Exercise goal » Wherever a line of the records contains "span", copy that line.

*** Material supplied

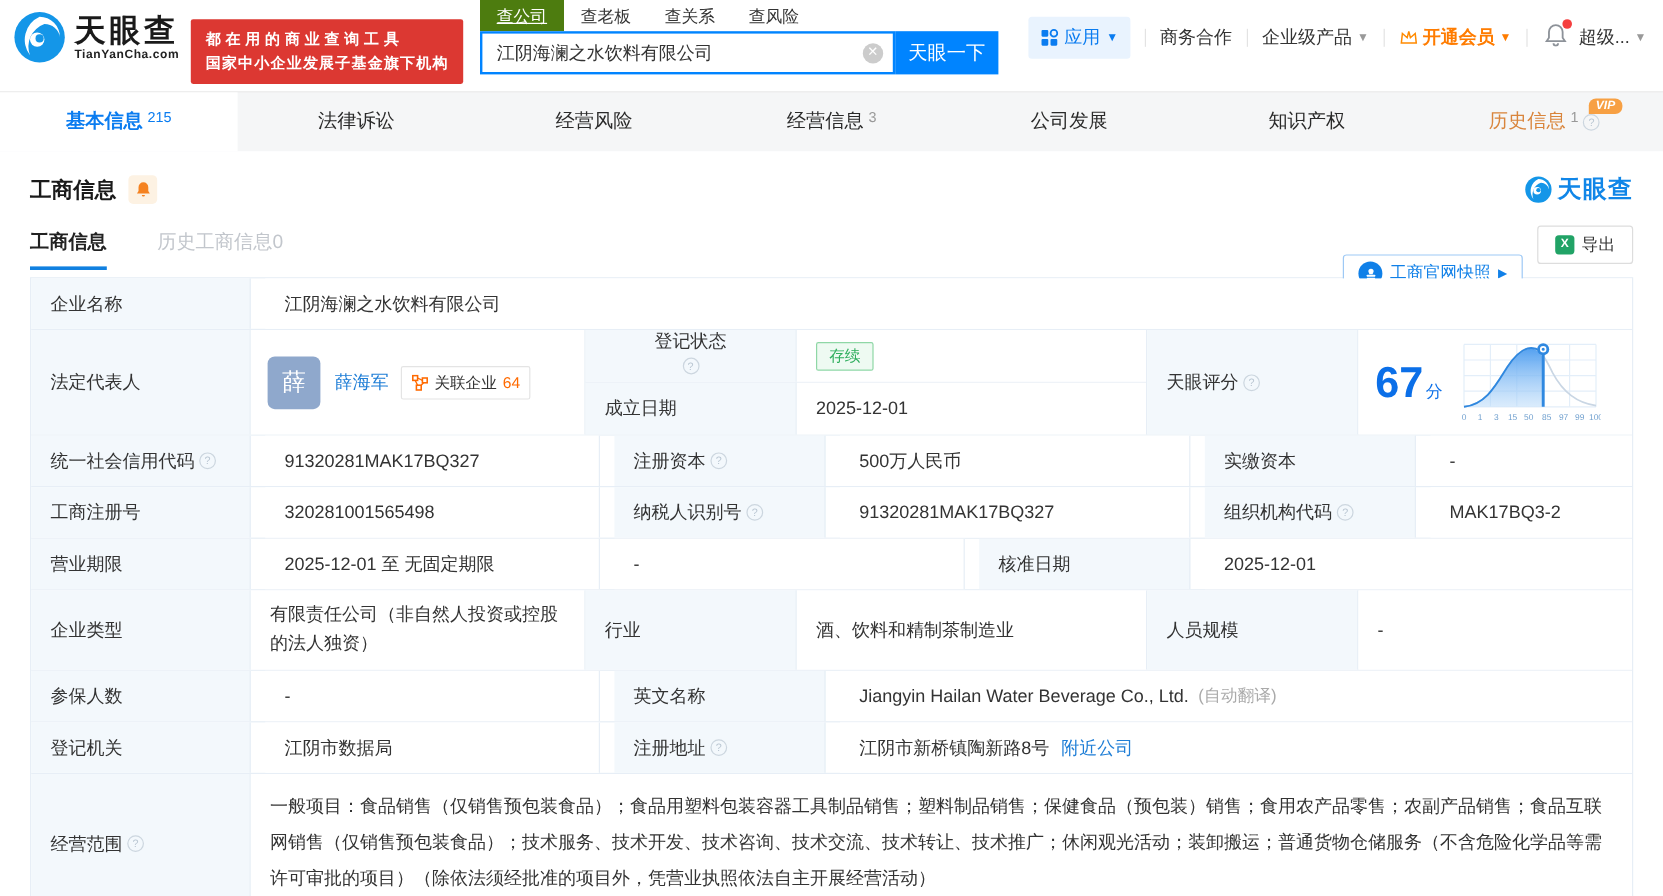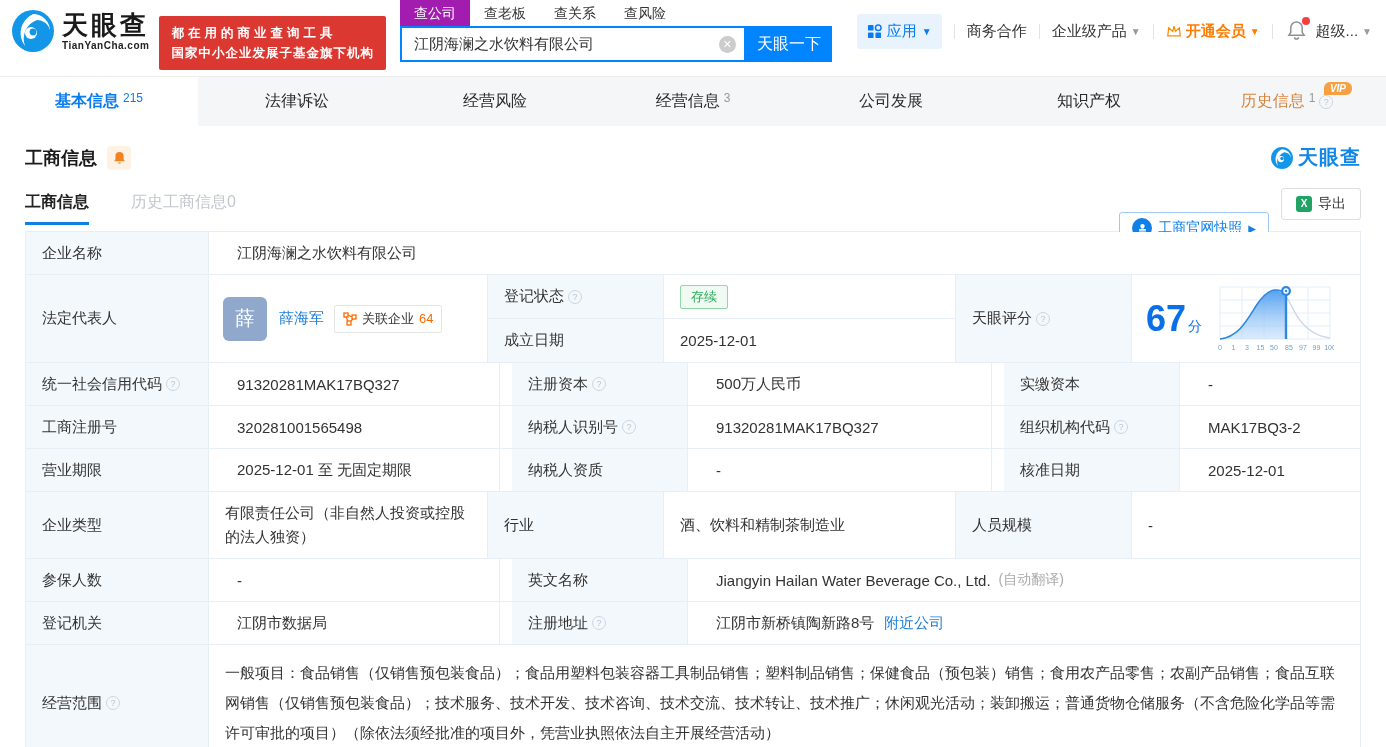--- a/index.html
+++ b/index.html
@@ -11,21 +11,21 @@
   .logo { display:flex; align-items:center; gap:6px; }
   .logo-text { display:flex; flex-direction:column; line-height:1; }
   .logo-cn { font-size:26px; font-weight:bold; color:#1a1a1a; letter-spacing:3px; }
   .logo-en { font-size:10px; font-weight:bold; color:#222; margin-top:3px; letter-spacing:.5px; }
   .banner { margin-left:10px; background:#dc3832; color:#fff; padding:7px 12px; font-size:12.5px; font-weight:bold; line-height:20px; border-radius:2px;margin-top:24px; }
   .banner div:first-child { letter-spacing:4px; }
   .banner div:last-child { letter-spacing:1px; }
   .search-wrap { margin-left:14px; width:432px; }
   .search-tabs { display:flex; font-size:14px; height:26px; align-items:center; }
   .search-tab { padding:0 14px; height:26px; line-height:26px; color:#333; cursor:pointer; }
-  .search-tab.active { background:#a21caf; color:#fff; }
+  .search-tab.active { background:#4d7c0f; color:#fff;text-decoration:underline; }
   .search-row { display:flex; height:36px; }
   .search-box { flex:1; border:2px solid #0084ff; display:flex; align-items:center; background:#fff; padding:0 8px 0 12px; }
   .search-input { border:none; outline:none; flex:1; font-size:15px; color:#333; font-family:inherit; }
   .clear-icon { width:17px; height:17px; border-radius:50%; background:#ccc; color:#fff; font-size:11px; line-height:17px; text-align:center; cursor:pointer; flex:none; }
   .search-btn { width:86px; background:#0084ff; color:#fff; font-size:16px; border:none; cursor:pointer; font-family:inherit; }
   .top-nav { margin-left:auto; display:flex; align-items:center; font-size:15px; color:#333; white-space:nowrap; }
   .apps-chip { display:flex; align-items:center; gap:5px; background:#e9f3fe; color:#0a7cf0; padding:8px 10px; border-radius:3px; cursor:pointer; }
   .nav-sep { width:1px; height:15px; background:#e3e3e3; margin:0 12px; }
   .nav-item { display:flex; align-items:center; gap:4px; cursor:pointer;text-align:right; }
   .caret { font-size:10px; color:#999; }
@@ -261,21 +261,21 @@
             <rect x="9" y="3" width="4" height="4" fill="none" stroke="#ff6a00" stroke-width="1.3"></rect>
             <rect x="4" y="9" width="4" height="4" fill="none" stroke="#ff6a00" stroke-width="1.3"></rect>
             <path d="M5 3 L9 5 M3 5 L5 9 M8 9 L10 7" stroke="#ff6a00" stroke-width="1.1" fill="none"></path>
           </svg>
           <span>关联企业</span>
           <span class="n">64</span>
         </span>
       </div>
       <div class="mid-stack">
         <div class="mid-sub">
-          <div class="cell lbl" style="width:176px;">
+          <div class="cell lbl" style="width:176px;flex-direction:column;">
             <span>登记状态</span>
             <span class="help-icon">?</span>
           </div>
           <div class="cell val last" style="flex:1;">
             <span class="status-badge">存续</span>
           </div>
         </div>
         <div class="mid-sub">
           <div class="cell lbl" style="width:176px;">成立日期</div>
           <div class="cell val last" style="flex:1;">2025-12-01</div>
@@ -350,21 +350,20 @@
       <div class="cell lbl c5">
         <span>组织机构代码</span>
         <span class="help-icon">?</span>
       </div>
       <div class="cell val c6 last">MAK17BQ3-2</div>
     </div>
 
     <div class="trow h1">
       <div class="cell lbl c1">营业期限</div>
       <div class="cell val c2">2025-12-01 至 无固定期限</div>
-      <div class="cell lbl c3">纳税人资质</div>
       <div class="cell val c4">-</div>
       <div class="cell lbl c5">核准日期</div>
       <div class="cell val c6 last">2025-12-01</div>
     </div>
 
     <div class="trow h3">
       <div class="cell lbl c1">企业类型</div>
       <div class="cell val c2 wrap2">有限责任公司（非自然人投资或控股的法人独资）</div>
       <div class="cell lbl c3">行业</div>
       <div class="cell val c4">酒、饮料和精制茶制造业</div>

******

Answer space »
           <span>关联企业</span>
           <span class="n">64</span>
         </span>
             <span>登记状态</span>
             <span class="help-icon">?</span>
             <span class="status-badge">存续</span>
         <span>组织机构代码</span>
         <span class="help-icon">?</span>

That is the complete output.